This felt like an interrogation
Most of the folks I talked to were fine, and the director I spoke to during the screen was incredibly sweet and collaborative.
But there was a senior developer who gave me one of the worst interview experiences I've ever had. He asked what rails version my past rails apps ran. I told him I couldn't tell him, especially because we dealt with dockerized microservices and I'm more of a business value focused prototyper than a long term maintainer.
I immediately saw fury in his eyes and he spent the next hour asking me rails trivia ("which background scheduling options exist in rails?") that only test your current knowledge and not your ability as a developer to learn and grow.
He asked me a problem about systems design which I answered, and due to my experience knew the pitfalls and gotchas for. When I finished he shrugged and said "Oh not bad, that's a really elegant solution." "But I still don't understand how you don't know the rails versions of your apps."
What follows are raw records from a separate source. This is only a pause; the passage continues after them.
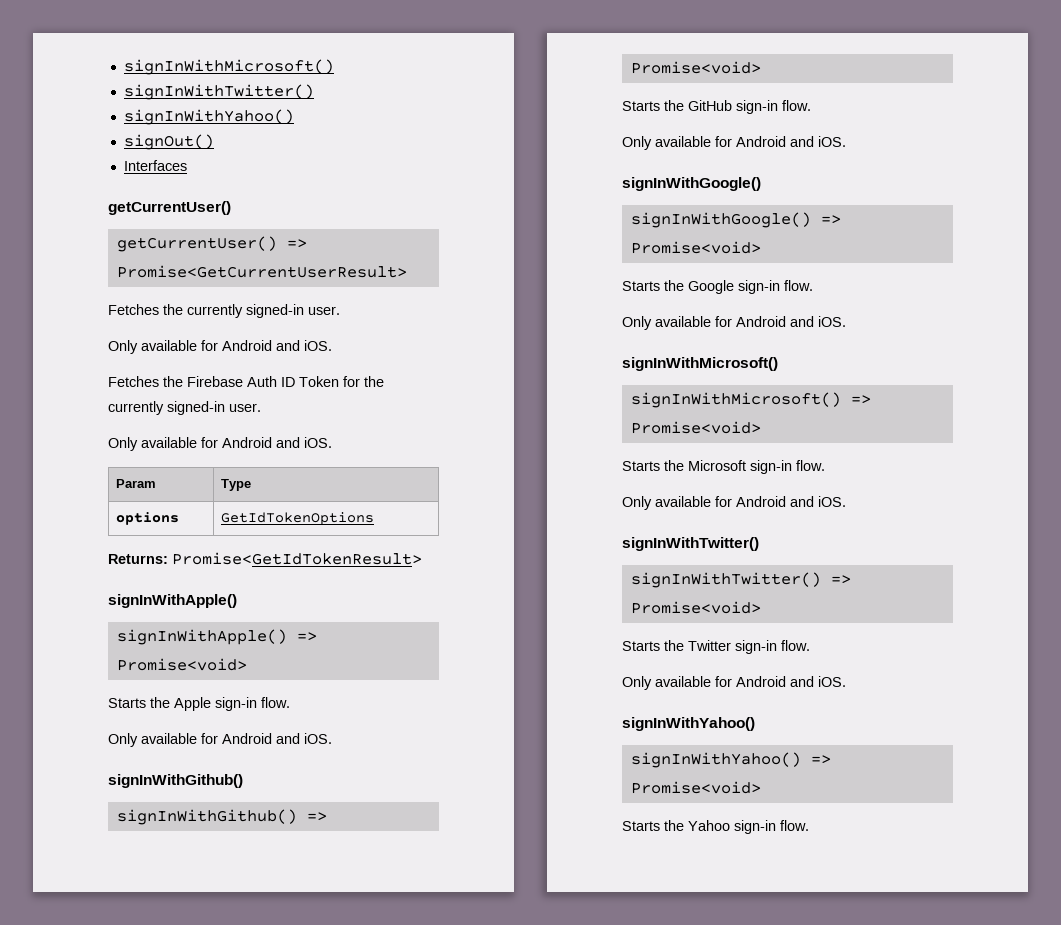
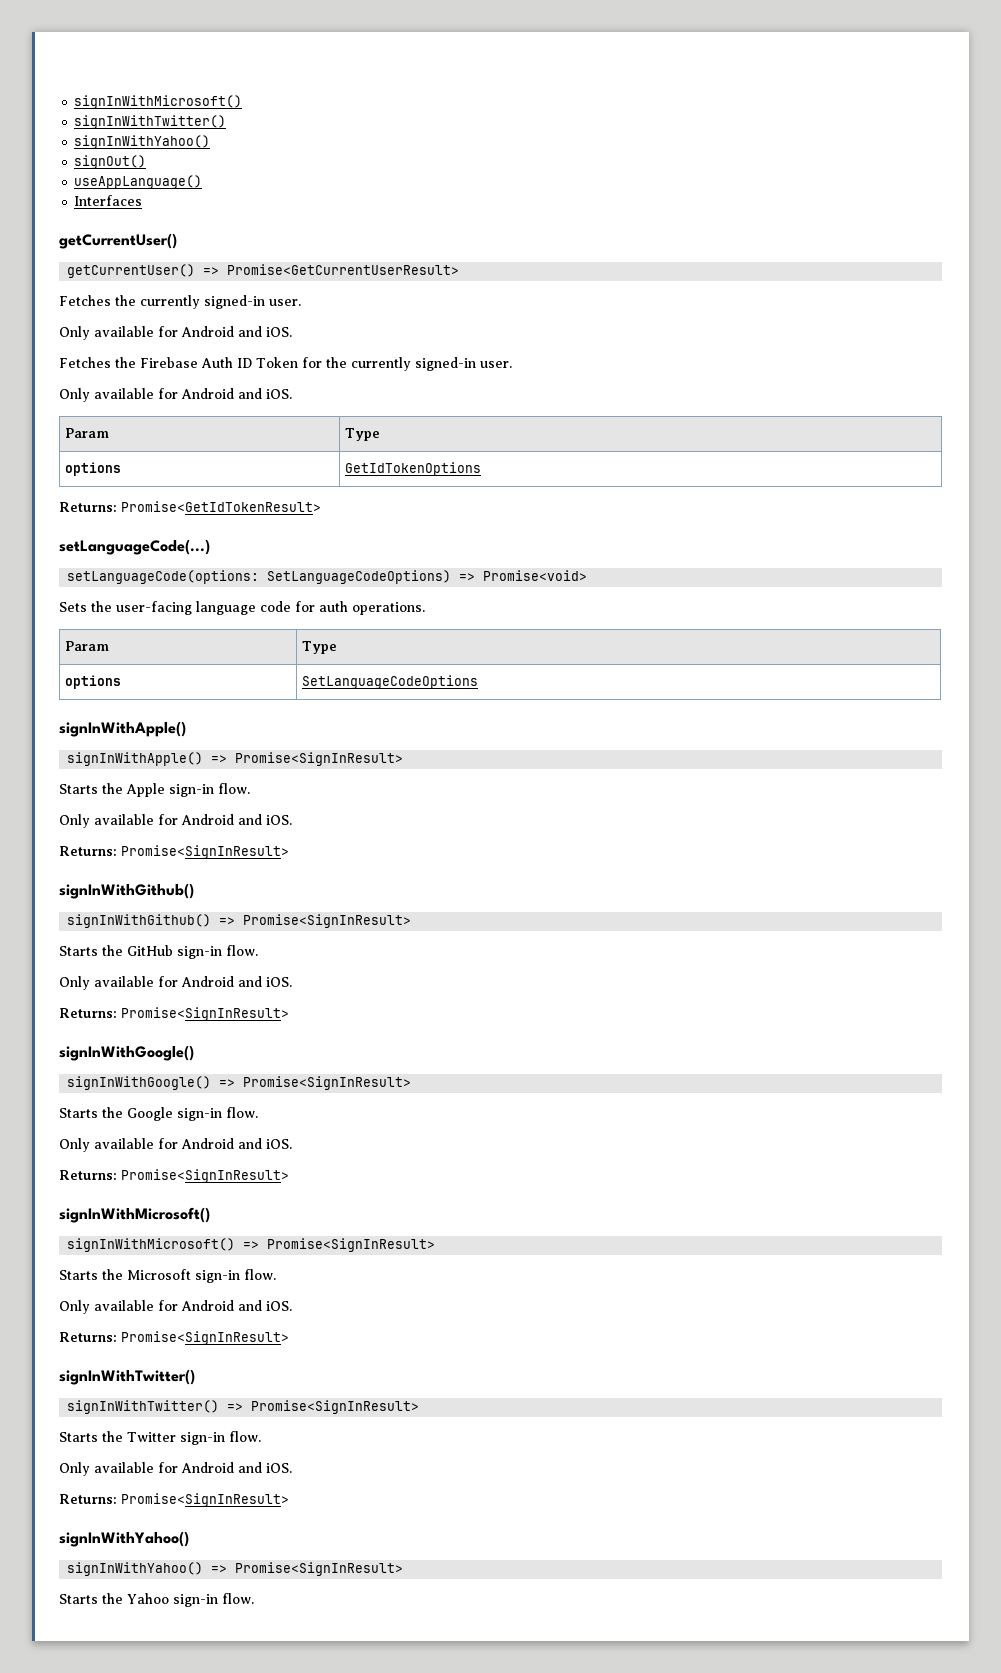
+ useAppLanguage()
+ setLanguageCode(...)
+ setLanguageCode(options: SetLanguageCodeOptions) => Promise<void>
+ Sets the user-facing language code for auth operations.
+ Param | Type
+ options | SetLanguageCodeOptions
- signInWithApple() => Promise<void>
+ signInWithApple() => Promise<SignInResult>
  Starts the Apple sign-in flow.
  Only available for Android and iOS.
+ Returns: Promise<SignInResult>
- signInWithGithub() => Promise<void>
+ signInWithGithub() => Promise<SignInResult>
  Starts the GitHub sign-in flow.
  Only available for Android and iOS.
+ Returns: Promise<SignInResult>
- signInWithGoogle() => Promise<void>
+ signInWithGoogle() => Promise<SignInResult>
  Starts the Google sign-in flow.
  Only available for Android and iOS.
+ Returns: Promise<SignInResult>
- signInWithMicrosoft() => Promise<void>
+ signInWithMicrosoft() => Promise<SignInResult>
  Starts the Microsoft sign-in flow.
  Only available for Android and iOS.
+ Returns: Promise<SignInResult>
- signInWithTwitter() => Promise<void>
+ signInWithTwitter() => Promise<SignInResult>
  Starts the Twitter sign-in flow.
  Only available for Android and iOS.
+ Returns: Promise<SignInResult>
- signInWithYahoo() => Promise<void>
+ signInWithYahoo() => Promise<SignInResult>

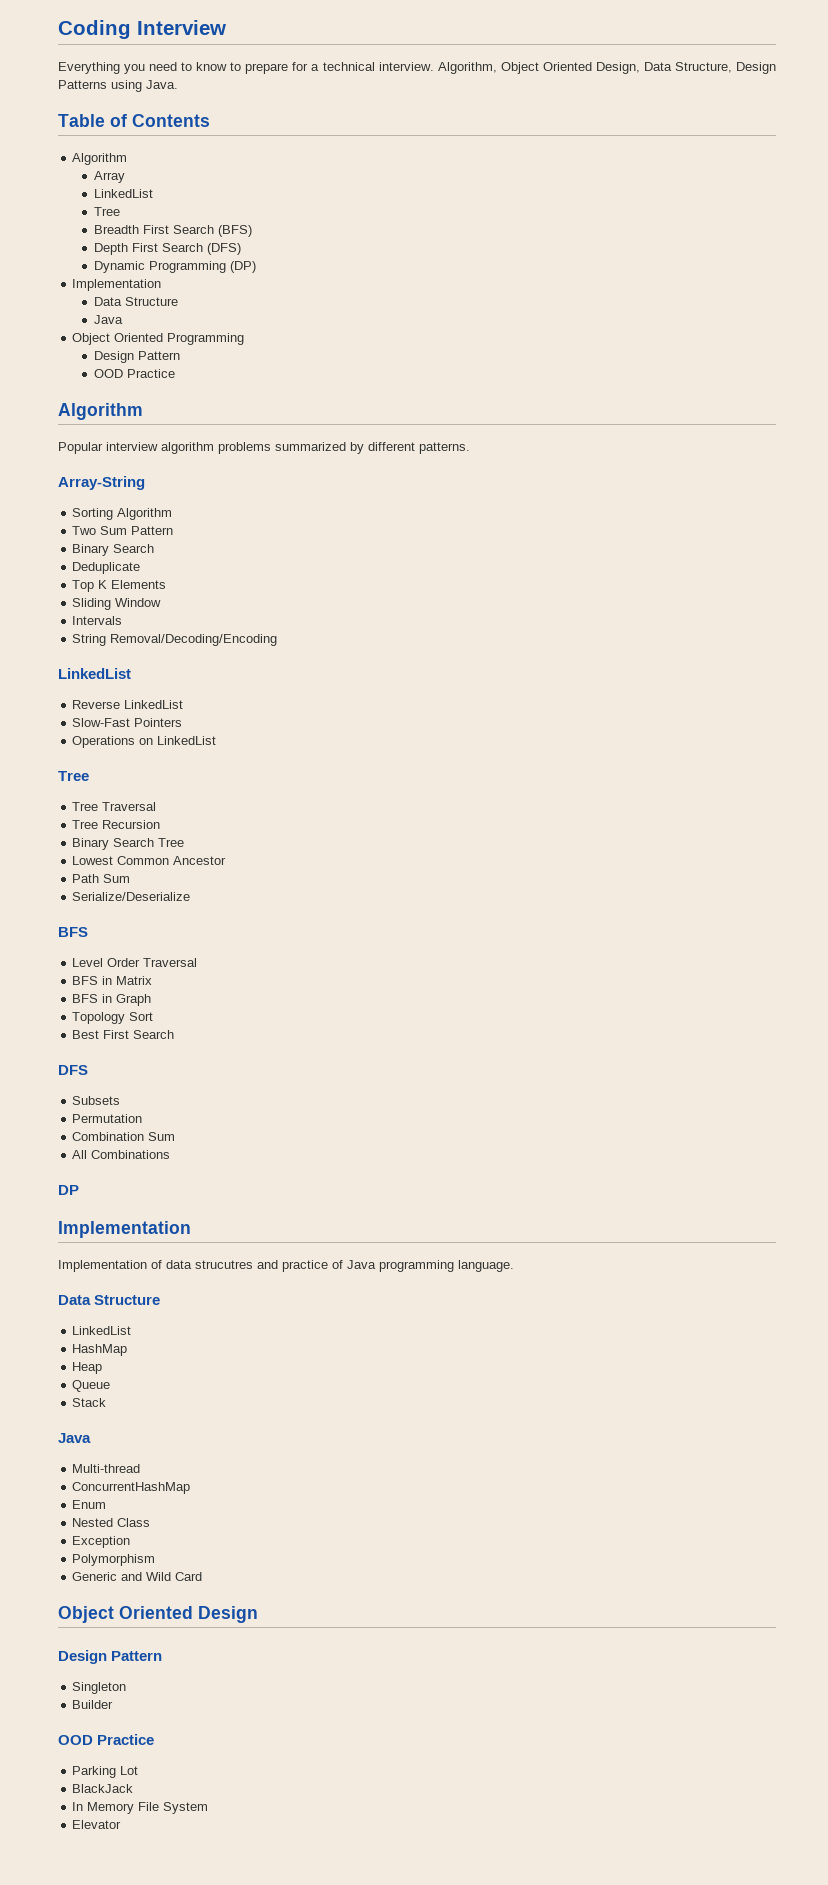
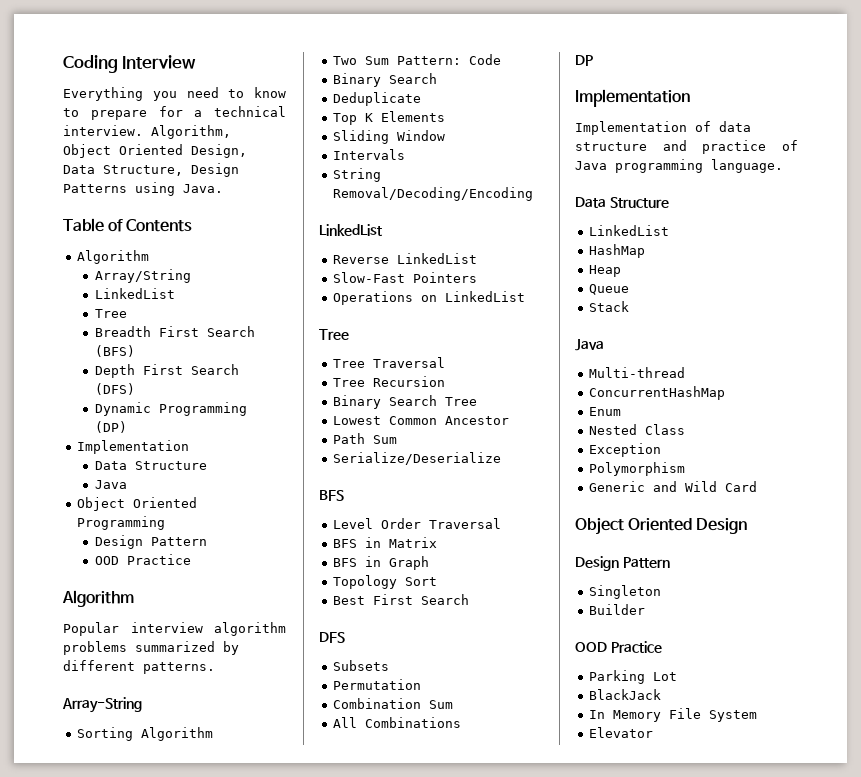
- Array
+ Array/String
- Two Sum Pattern
+ Two Sum Pattern: Code
- Implementation of data strucutres and practice of Java programming language.
+ Implementation of data structure and practice of Java programming language.

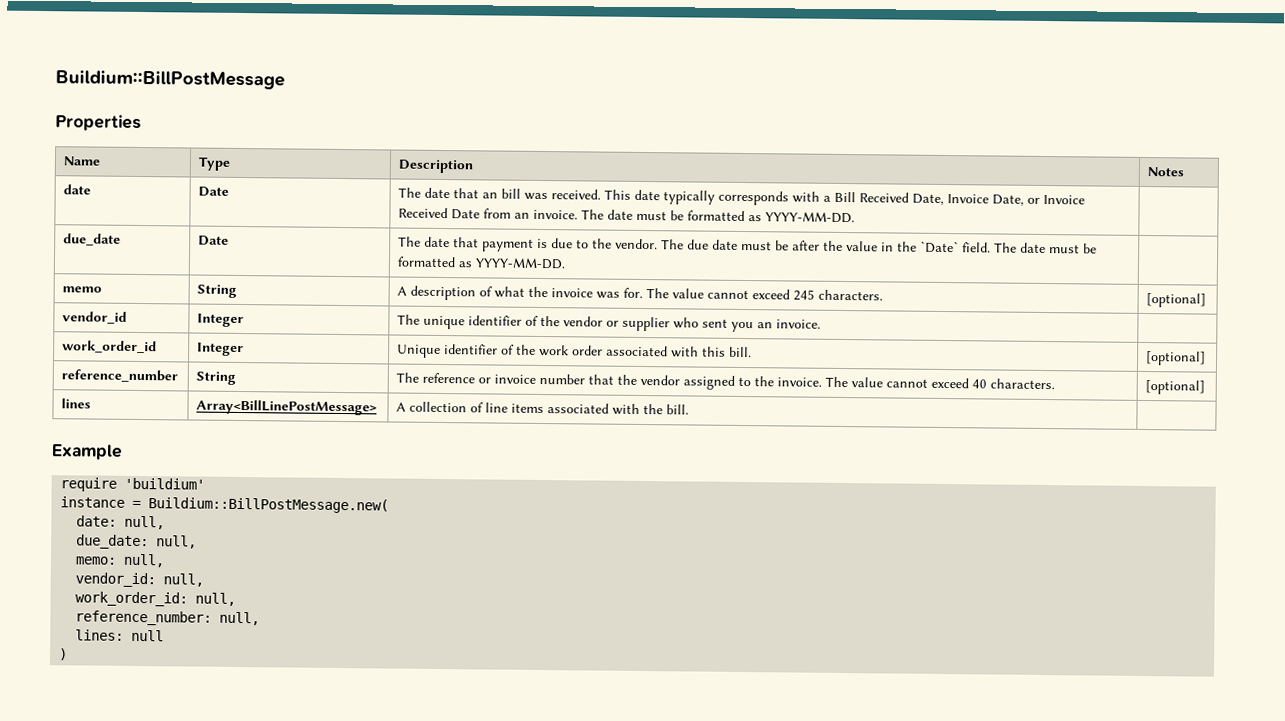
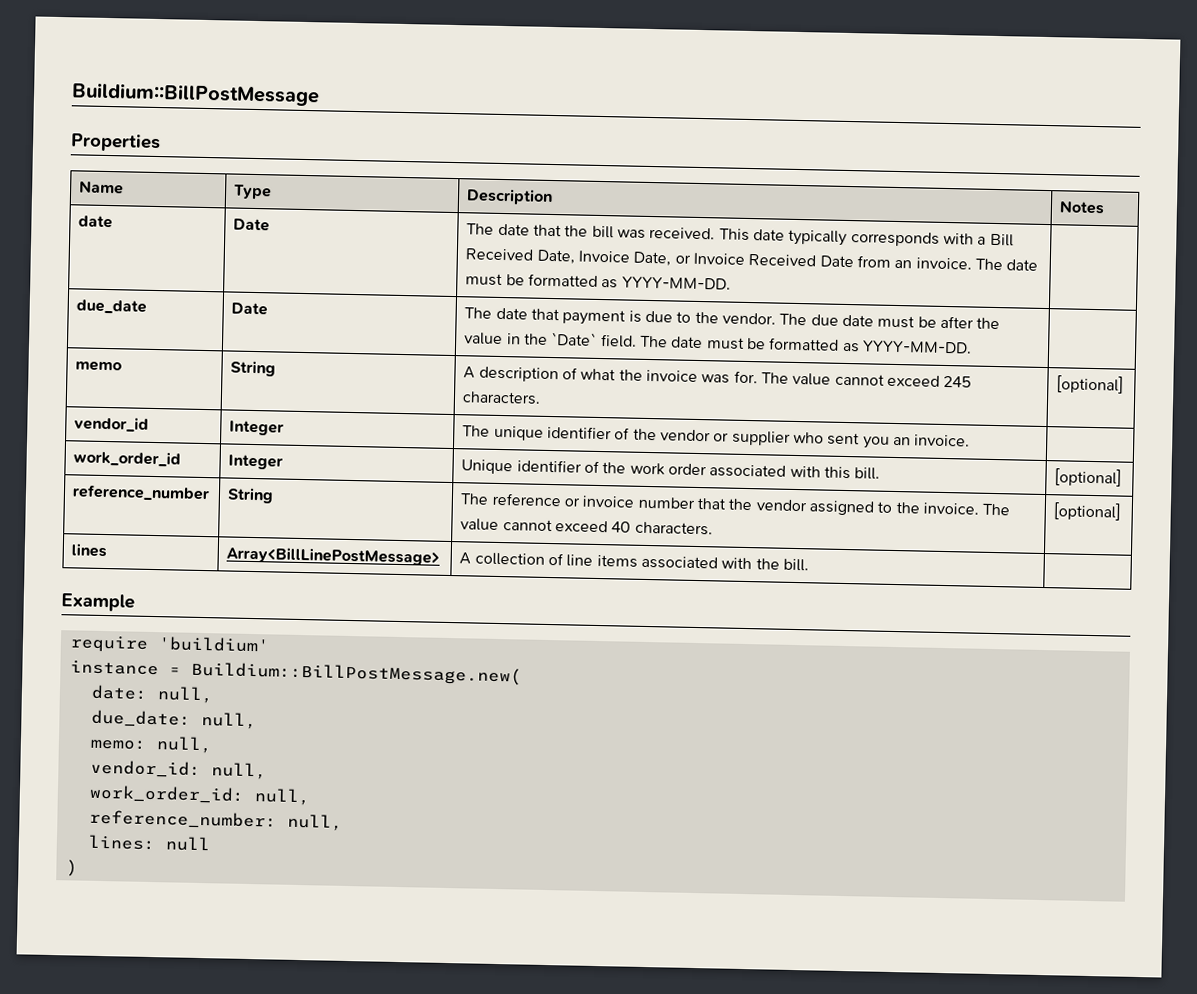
- date | Date | The date that an bill was received. This date typically corresponds with a Bill Received Date, Invoice Date, or Invoice Received Date from an invoice. The date must be formatted as YYYY-MM-DD. |
+ date | Date | The date that the bill was received. This date typically corresponds with a Bill Received Date, Invoice Date, or Invoice Received Date from an invoice. The date must be formatted as YYYY-MM-DD. |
I've never felt like like folks threw my entire years of experience out for a number before now. I told Smartsheet after telling them I was no longer interested and the recruiter asked me to call and chat and apologized for the trouble, so there's that.
I also admitted to another interviewer I had been given his problem two days ago and learned the optimal solution and he told me to solve it anyways. Do they not believe my resume? Or do they not mind folks who have memorized answers and undervalue growth?
But the fact that a guy like this is interviewing and is a very senior developer makes me wonder, does Smartsheet value thought diversity?